Qual pergunta a pesquisa responde?
A principal pergunta investigada pelos pesquisadores foi: as liberações de mosquitos Aedes aegypti com Wolbachia realmente reduzem a incidência de dengue em condições reais de uso?
Para responder a essa questão, os autores reuniram e analisaram os resultados de nove estudos realizados em diferentes regiões endêmicas, envolvendo mais de oito milhões de pessoas.
Por que isso importa?
A dengue continua sendo um dos maiores desafios de saúde pública em diversos países. Apesar das estratégias tradicionais de controle do mosquito, como eliminação de criadouros e aplicação de inseticidas, a doença continua provocando grandes epidemias.
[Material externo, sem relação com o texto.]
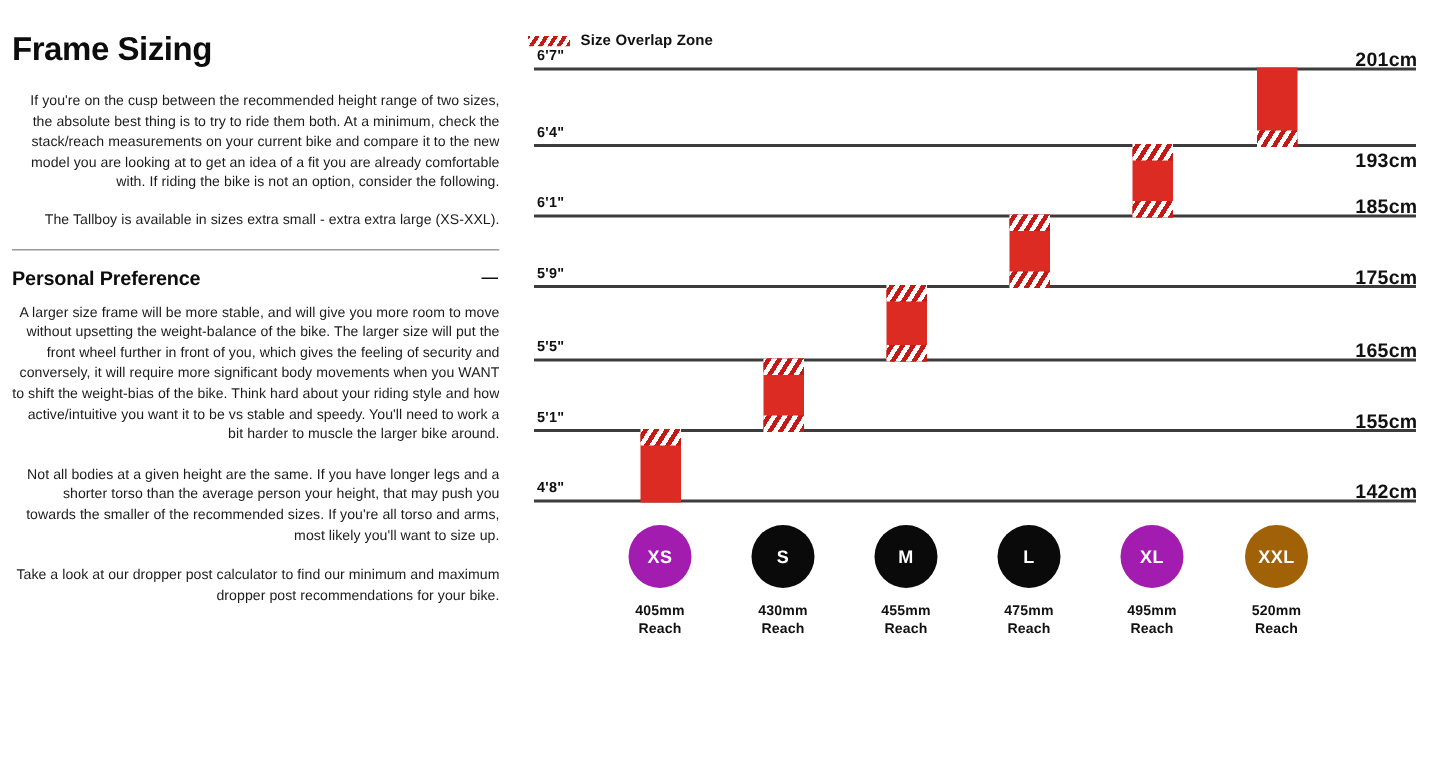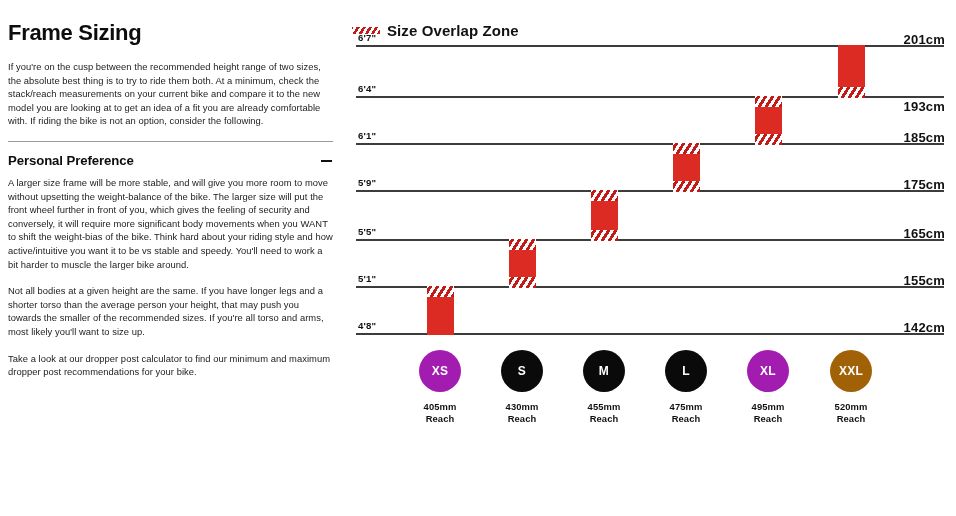--- a/index.html
+++ b/index.html
@@ -118,7 +118,7 @@
     border:0.8px solid #ffffff;
   }
   .legend-label {
-    font-size:15px;
+    font-size:10px;
     font-weight:bold;
     color:#111111;
     letter-spacing:0.1px;

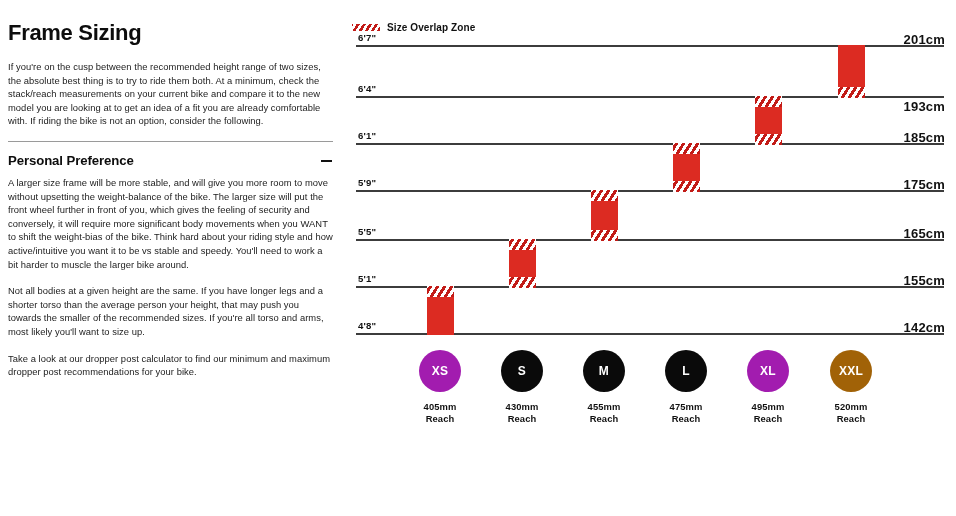--- a/index.html
+++ b/index.html
@@ -34,6 +34,7 @@
     color:#1b1b1b;
     margin:0 0 11px 0;
     letter-spacing:0.05px;
+    text-align:right;
   }
   .accordion-section { margin-top:13px; }
   .accordion-header {

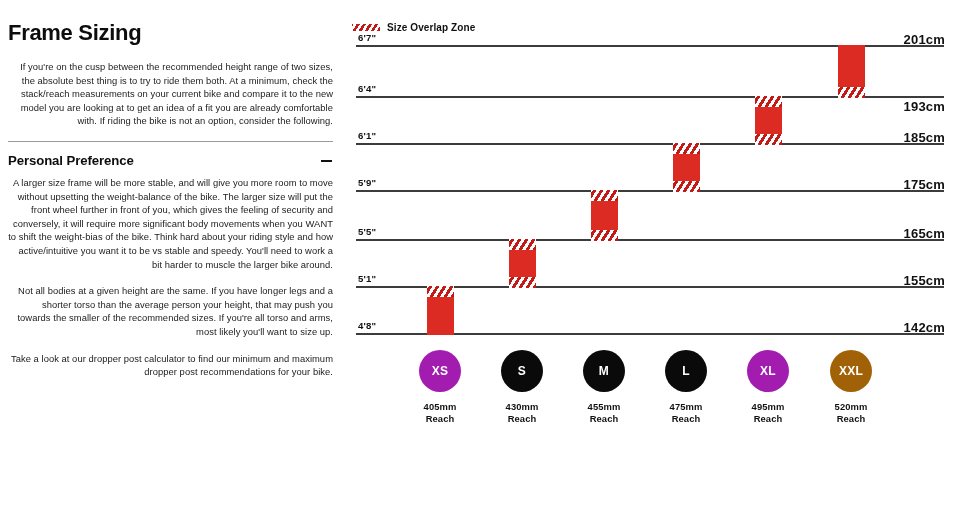--- a/index.html
+++ b/index.html
@@ -183,6 +183,7 @@
   <h1 class="page-title">Frame Sizing</h1>
 
   <p class="body-text">If you're on the cusp between the recommended height range of two sizes, the absolute best thing is to try to ride them both. At a minimum, check the stack/reach measurements on your current bike and compare it to the new model you are looking at to get an idea of a fit you are already comfortable with. If riding the bike is not an option, consider the following.</p>
+  <p class="body-text">The Tallboy is available in sizes extra small - extra extra large (XS-XXL).</p>
 
   <div class="accordion-section">
     <div class="accordion-header">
Por isso, é fundamental que novas tecnologias sejam constantemente avaliadas por meio de pesquisas científicas independentes. Revisões sistemáticas e meta-análises ocupam um dos níveis mais elevados de evidência científica justamente porque sintetizam os resultados de diversos estudos realizados em diferentes contextos.
O que diz a pesquisa?
A revisão analisou estudos conduzidos na Austrália, Brasil, Colômbia, Indonésia, Malásia e Singapura, incluindo ensaios clínicos randomizados e estudos de implementação em larga escala.
Ao reunir todos os resultados, os pesquisadores observaram que a implantação da Wolbachia esteve associada, em média, a uma redução de aproximadamente 85% na incidência de dengue quando comparada às áreas sem a tecnologia.
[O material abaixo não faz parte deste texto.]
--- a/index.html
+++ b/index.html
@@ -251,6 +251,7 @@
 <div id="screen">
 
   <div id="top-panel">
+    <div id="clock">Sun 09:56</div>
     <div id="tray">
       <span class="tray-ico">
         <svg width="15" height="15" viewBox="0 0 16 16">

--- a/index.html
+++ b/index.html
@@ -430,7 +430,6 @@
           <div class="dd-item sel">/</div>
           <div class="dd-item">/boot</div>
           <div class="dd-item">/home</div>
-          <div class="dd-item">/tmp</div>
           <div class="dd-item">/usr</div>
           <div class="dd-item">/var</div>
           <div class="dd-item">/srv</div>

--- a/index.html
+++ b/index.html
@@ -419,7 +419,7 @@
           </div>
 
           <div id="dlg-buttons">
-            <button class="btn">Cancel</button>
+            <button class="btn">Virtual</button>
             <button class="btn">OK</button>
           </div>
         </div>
Outro resultado importante foi que programas implementados em áreas amplas, como cidades inteiras, apresentaram impactos ainda maiores do que implantações realizadas apenas em bairros ou regiões específicas.
O que a pesquisa descobriu?
Os autores identificaram alguns pontos importantes:
- a redução da dengue foi observada de forma consistente em todos os estudos analisados;
- os resultados foram semelhantes em diferentes países e contextos epidemiológicos;
- implantações com maior cobertura territorial apresentaram os maiores impactos;
- embora a magnitude da redução varie entre os estudos, a direção dos resultados foi sempre favorável ao uso da Wolbachia.
Os pesquisadores também destacam que diferenças entre os locais estudados, como cobertura alcançada, estratégias de implantação e sistemas de vigilância, explicam parte da variação encontrada nos resultados.
Qual a conclusão?
Os autores concluem que as liberações de Aedes aegypti com Wolbachia constituem uma estratégia eficaz para reduzir a transmissão da dengue em regiões endêmicas.
O estudo reforça que o Método Wolbachia pode desempenhar um papel importante dentro dos programas integrados de controle da dengue, especialmente quando implantado em larga escala e aliado às demais ações de vigilância e eliminação de criadouros.
Ao reunir evidências produzidas em diferentes países, a pesquisa fortalece o conjunto de estudos científicos que vêm demonstrando, ao longo dos últimos anos, o potencial do Método Wolbachia como uma ferramenta inovadora para contribuir com a proteção das populações contra as arboviroses.
O estudo foi conduzido por Husni Mubarak Zainal, com coautoria de Husni Mubarak Zainal, Ricardo Soares Guimarães, Abdullah Al Owesie, Laura Santos Ribeiro, Andrea Roman-Pimentel, Tanika Sharma, Vitória Nallin de Godoy e Rafael Bezerra Mendes. O artigo foi publicado em 2026 na revista científica Transactions of the Royal Society of Tropical Medicine and Hygiene, da Oxford University Press.